What’s more, last year there were 100,000 more abortions than births in Russia. And many women who want children can’t have them: “[A]n estimated 10 million Russians of reproductive age are sterile because of botched abortions or poor health.”

As Scripps-Howard columnist Terry Mattingly puts it, “we have suicide, AIDS, substance abuse, rampant abortion, and a loss of hope in the future . . . in a nation that, in the past century, saw the rise of an atheistic regime that tried to stamp out the practice of faith . . . Do you think there might be a religion element in here somewhere?”

Well, not according to the Los Angeles Times or the Russian government. The Times’s story did not mention the role of religion—or, in this case, its absence—in its analysis of Russia’s plight. And the Russian government is trying to avert catastrophe by using the same techniques that have failed in the rest of the world: that is, bribing people to have children.

They will fail in Russia, as well, because they don’t address the real problem: The real problem is a loss of faith. Life has always been tough in Russia, and Russians are famously fatalistic. But, as writers such as Dostoevsky and Solzhenitsyn told us, Christianity helped Russians to see their suffering as redemptive and not to lose hope.

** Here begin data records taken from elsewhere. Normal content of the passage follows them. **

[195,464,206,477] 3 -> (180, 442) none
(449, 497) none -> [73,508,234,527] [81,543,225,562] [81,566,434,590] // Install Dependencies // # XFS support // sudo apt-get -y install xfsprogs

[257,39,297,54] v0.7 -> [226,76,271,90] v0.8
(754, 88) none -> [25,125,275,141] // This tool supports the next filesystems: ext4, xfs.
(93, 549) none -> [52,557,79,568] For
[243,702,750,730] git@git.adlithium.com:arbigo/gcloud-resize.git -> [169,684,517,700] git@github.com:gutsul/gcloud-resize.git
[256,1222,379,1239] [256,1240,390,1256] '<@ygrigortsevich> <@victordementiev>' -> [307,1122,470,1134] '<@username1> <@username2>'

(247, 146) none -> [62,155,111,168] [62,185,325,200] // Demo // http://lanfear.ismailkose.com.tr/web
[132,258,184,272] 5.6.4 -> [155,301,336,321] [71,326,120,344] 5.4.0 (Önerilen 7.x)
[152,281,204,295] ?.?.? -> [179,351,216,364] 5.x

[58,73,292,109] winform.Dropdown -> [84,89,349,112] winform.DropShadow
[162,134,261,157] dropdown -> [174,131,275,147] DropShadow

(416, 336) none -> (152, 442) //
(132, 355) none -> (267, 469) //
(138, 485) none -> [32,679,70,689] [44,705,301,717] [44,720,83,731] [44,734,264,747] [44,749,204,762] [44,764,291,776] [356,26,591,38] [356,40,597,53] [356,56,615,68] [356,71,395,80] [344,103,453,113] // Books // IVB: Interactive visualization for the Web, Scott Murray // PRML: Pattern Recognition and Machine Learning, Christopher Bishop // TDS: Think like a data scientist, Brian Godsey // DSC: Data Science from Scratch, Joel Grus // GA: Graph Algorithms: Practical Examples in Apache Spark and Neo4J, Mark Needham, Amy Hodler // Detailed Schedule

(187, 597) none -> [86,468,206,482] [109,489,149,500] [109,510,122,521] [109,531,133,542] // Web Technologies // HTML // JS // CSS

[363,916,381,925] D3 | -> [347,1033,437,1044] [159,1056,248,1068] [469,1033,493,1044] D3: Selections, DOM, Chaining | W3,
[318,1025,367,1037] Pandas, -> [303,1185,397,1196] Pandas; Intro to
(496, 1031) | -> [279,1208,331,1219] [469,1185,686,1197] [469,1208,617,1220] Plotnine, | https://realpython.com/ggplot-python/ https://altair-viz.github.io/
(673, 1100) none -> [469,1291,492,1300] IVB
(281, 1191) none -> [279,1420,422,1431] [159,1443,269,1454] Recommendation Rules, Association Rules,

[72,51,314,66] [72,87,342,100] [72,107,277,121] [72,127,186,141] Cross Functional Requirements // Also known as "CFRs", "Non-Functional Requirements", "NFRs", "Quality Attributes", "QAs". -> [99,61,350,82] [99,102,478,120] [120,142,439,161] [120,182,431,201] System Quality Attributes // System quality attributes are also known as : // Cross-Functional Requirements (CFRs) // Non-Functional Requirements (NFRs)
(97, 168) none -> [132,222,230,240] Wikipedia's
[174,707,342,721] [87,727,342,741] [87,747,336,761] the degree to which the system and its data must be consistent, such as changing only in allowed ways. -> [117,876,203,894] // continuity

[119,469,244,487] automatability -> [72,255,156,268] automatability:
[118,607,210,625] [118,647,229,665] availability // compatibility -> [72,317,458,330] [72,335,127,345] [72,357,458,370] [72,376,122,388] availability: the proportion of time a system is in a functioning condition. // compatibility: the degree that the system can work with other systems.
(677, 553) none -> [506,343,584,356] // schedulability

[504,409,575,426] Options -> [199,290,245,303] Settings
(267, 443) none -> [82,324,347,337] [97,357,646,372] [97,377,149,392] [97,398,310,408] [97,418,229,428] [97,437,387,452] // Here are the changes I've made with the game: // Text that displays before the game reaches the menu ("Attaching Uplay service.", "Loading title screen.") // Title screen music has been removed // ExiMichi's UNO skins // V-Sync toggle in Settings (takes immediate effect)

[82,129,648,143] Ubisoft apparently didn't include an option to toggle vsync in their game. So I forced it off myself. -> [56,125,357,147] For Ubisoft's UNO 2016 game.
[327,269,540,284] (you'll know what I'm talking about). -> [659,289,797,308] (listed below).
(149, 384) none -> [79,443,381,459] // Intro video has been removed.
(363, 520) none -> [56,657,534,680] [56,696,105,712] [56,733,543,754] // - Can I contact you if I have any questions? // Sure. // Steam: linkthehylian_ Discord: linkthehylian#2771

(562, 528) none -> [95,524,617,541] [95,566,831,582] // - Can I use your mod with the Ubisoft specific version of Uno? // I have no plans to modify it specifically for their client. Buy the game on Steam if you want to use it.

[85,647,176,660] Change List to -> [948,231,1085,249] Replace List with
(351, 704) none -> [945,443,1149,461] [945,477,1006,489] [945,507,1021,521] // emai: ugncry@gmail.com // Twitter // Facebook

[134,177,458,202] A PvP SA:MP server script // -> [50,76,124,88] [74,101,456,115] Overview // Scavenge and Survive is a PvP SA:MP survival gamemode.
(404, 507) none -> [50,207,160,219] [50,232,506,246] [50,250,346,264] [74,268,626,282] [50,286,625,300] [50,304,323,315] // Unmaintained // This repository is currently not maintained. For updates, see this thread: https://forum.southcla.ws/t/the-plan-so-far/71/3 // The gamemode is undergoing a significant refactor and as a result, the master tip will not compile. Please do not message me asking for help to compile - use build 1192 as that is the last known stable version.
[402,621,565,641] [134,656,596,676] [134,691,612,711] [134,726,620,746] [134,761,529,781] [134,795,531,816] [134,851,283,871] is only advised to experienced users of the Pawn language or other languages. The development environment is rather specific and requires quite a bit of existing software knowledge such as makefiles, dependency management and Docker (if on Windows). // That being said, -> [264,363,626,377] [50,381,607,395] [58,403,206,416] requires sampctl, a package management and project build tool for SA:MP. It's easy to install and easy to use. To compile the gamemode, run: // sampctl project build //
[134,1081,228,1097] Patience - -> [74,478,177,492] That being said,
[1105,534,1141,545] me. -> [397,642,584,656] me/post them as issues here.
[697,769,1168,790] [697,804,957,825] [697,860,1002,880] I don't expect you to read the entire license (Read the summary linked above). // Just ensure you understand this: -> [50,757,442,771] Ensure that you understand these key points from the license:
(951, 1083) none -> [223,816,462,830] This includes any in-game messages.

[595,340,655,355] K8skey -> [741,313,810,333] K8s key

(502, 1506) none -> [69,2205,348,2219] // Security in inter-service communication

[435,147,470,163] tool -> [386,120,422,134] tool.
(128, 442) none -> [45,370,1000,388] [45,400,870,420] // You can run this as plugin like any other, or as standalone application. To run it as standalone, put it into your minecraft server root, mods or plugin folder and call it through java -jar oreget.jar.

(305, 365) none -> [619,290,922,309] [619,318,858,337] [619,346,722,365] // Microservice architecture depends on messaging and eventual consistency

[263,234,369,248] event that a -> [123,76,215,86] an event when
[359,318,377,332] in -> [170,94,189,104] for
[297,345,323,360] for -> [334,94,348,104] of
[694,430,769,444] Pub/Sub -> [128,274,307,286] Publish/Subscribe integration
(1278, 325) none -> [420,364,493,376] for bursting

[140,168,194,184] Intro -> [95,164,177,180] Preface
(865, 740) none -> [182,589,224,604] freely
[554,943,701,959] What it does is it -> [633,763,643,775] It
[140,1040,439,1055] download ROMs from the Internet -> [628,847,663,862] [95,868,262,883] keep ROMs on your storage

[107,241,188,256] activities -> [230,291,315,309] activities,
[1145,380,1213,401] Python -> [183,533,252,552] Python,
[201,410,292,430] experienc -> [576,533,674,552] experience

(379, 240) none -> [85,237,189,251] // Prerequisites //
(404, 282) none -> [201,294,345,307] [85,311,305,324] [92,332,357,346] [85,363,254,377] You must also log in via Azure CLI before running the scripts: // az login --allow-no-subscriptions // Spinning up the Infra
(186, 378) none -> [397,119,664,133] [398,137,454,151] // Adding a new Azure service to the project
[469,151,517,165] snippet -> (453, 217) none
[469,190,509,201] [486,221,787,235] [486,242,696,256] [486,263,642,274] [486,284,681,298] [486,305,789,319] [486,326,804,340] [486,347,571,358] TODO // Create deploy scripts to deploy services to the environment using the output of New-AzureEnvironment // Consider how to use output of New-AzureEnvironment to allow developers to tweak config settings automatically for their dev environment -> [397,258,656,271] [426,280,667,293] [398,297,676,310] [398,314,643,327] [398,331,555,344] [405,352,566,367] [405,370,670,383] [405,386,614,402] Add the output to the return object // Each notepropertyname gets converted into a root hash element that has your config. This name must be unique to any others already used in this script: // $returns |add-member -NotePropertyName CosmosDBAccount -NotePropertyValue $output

Seventy-four years of official atheism robbed the Russian people of this source of hope. This, more than a ruined economy and environmental degradation, is what has put Russia on the road to extinction. It’s a tragic reminder that ideas, and the worldviews and attitudes they engender, have very real consequences.

It’s also a cautionary tale, for what happened to Russia is, in many ways, just an exaggerated and accelerated version of the secularism and materialism overtaking much of Europe. There, as in Russia, secularism is proving to be literally sterile. And maybe it is a lesson we had better learn here as courts and cultural elite continue to marginalize the Christian faith in America.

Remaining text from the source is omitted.